[llvm] 6971c1b - [LoongArch] Add support for tail call optimization
via llvm-commits
llvm-commits at lists.llvm.org
Sat Nov 19 01:36:22 PST 2022
Author: wanglei
Date: 2022-11-19T17:36:06+08:00
New Revision: 6971c1b3702aba1fea5d3497258df21fb33922a7
URL: https://github.com/llvm/llvm-project/commit/6971c1b3702aba1fea5d3497258df21fb33922a7
DIFF: https://github.com/llvm/llvm-project/commit/6971c1b3702aba1fea5d3497258df21fb33922a7.diff
LOG: [LoongArch] Add support for tail call optimization
This patch adds tail call support to the LoongArch backend. When
appropriate, use the `b` or `jr` instruction for tail calls (the
`pcalau12i+jirl` instruction pair when use medium codemodel).

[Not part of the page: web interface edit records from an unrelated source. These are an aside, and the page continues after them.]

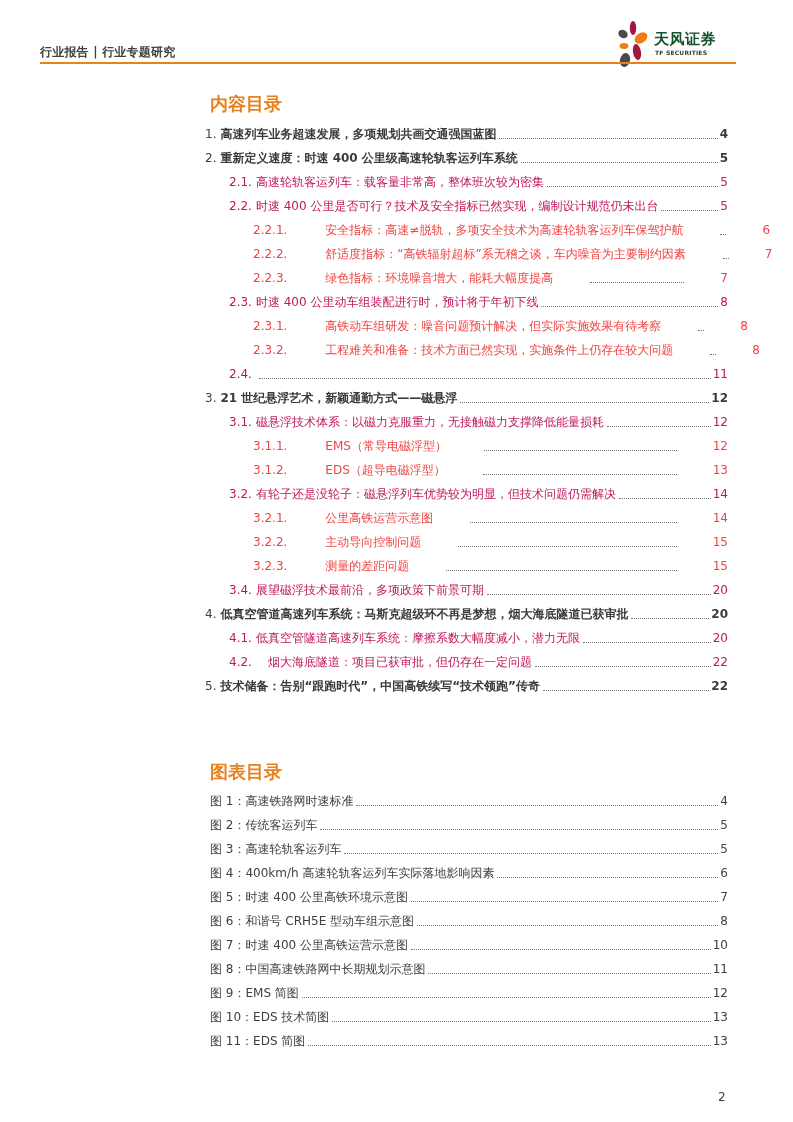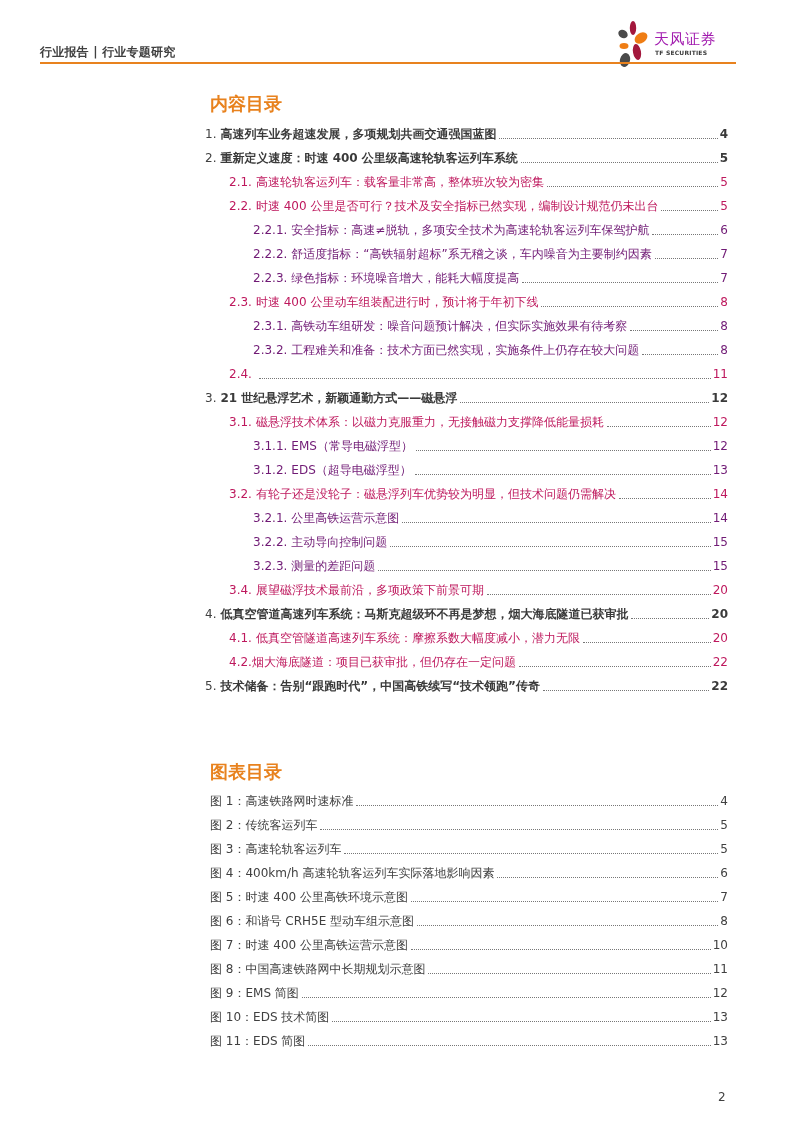"天风证券" .logo-cn { color: #a21caf -> #14532d; font-weight: normal -> bold }
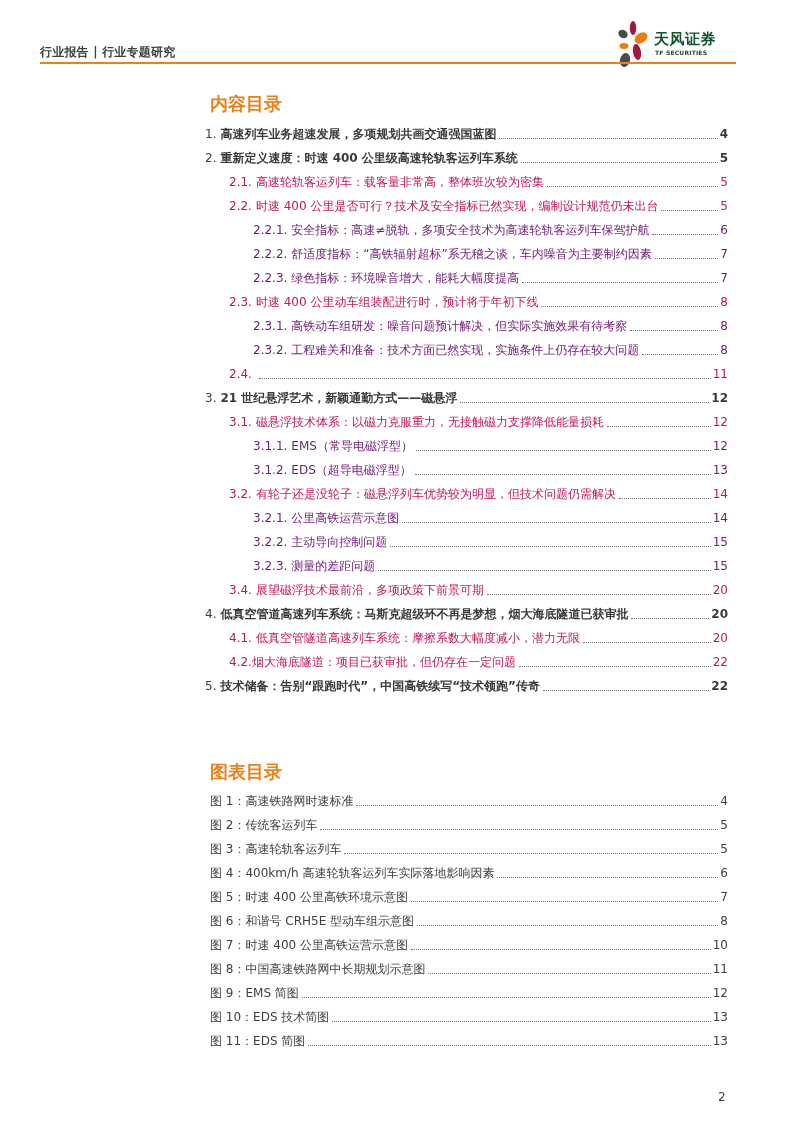"2.2.1." .lvl3 { color: #701a75 -> #ef4444; gap: none -> 34px }
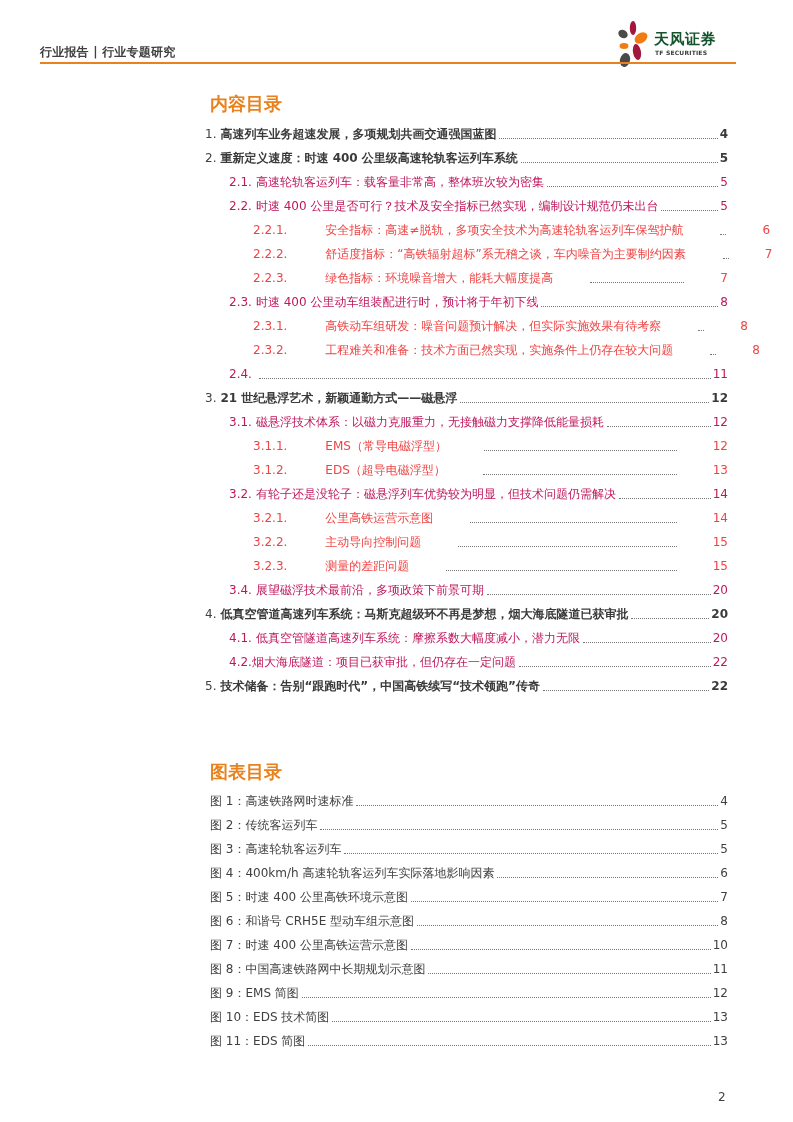"4.2." span.num { margin-right: 0 -> 16px }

This patch also modifies the inappropriate operand name:
simm26_bl -> simm26_symbol
This has been modeled after RISCV's tail call opt.
Reviewed By: SixWeining
Differential Revision: https://reviews.llvm.org/D137889
Added:
llvm/test/CodeGen/LoongArch/tail-calls.ll
Modified:
llvm/lib/Target/LoongArch/LoongArchExpandPseudoInsts.cpp
llvm/lib/Target/LoongArch/LoongArchISelLowering.cpp
llvm/lib/Target/LoongArch/LoongArchISelLowering.h
llvm/lib/Target/LoongArch/LoongArchInstrInfo.td
llvm/lib/Target/LoongArch/LoongArchRegisterInfo.td
llvm/test/CodeGen/LoongArch/codemodel-medium.ll
llvm/test/CodeGen/LoongArch/nomerge.ll
Removed:
################################################################################
diff --git a/llvm/lib/Target/LoongArch/LoongArchExpandPseudoInsts.cpp b/llvm/lib/Target/LoongArch/LoongArchExpandPseudoInsts.cpp
index d99b7757166c..bad39dc3a14f 100644
--- a/llvm/lib/Target/LoongArch/LoongArchExpandPseudoInsts.cpp
+++ b/llvm/lib/Target/LoongArch/LoongArchExpandPseudoInsts.cpp
@@ -77,7 +77,8 @@ class LoongArchPreRAExpandPseudo : public MachineFunctionPass {
MachineBasicBlock::iterator &NextMBBI);
bool expandFunctionCALL(MachineBasicBlock &MBB,
MachineBasicBlock::iterator MBBI,
- MachineBasicBlock::iterator &NextMBBI);
+ MachineBasicBlock::iterator &NextMBBI,
+ bool IsTailCall);
};
char LoongArchPreRAExpandPseudo::ID = 0;
@@ -121,7 +122,9 @@ bool LoongArchPreRAExpandPseudo::expandMI(
case LoongArch::PseudoLA_TLS_GD:
return expandLoadAddressTLSGD(MBB, MBBI, NextMBBI);
case LoongArch::PseudoCALL:
- return expandFunctionCALL(MBB, MBBI, NextMBBI);
+ return expandFunctionCALL(MBB, MBBI, NextMBBI, /*IsTailCall=*/false);
+ case LoongArch::PseudoTAIL:
+ return expandFunctionCALL(MBB, MBBI, NextMBBI, /*IsTailCall=*/true);
}
return false;
}
@@ -247,27 +250,43 @@ bool LoongArchPreRAExpandPseudo::expandLoadAddressTLSGD(
bool LoongArchPreRAExpandPseudo::expandFunctionCALL(
MachineBasicBlock &MBB, MachineBasicBlock::iterator MBBI,
- MachineBasicBlock::iterator &NextMBBI) {
+ MachineBasicBlock::iterator &NextMBBI, bool IsTailCall) {
MachineFunction *MF = MBB.getParent();
MachineInstr &MI = *MBBI;
DebugLoc DL = MI.getDebugLoc();
const MachineOperand &Func = MI.getOperand(0);
MachineInstrBuilder CALL;
+ unsigned Opcode;
switch (MF->getTarget().getCodeModel()) {
default:
report_fatal_error("Unsupported code model");
break;
- case CodeModel::Small: // Default CodeModel.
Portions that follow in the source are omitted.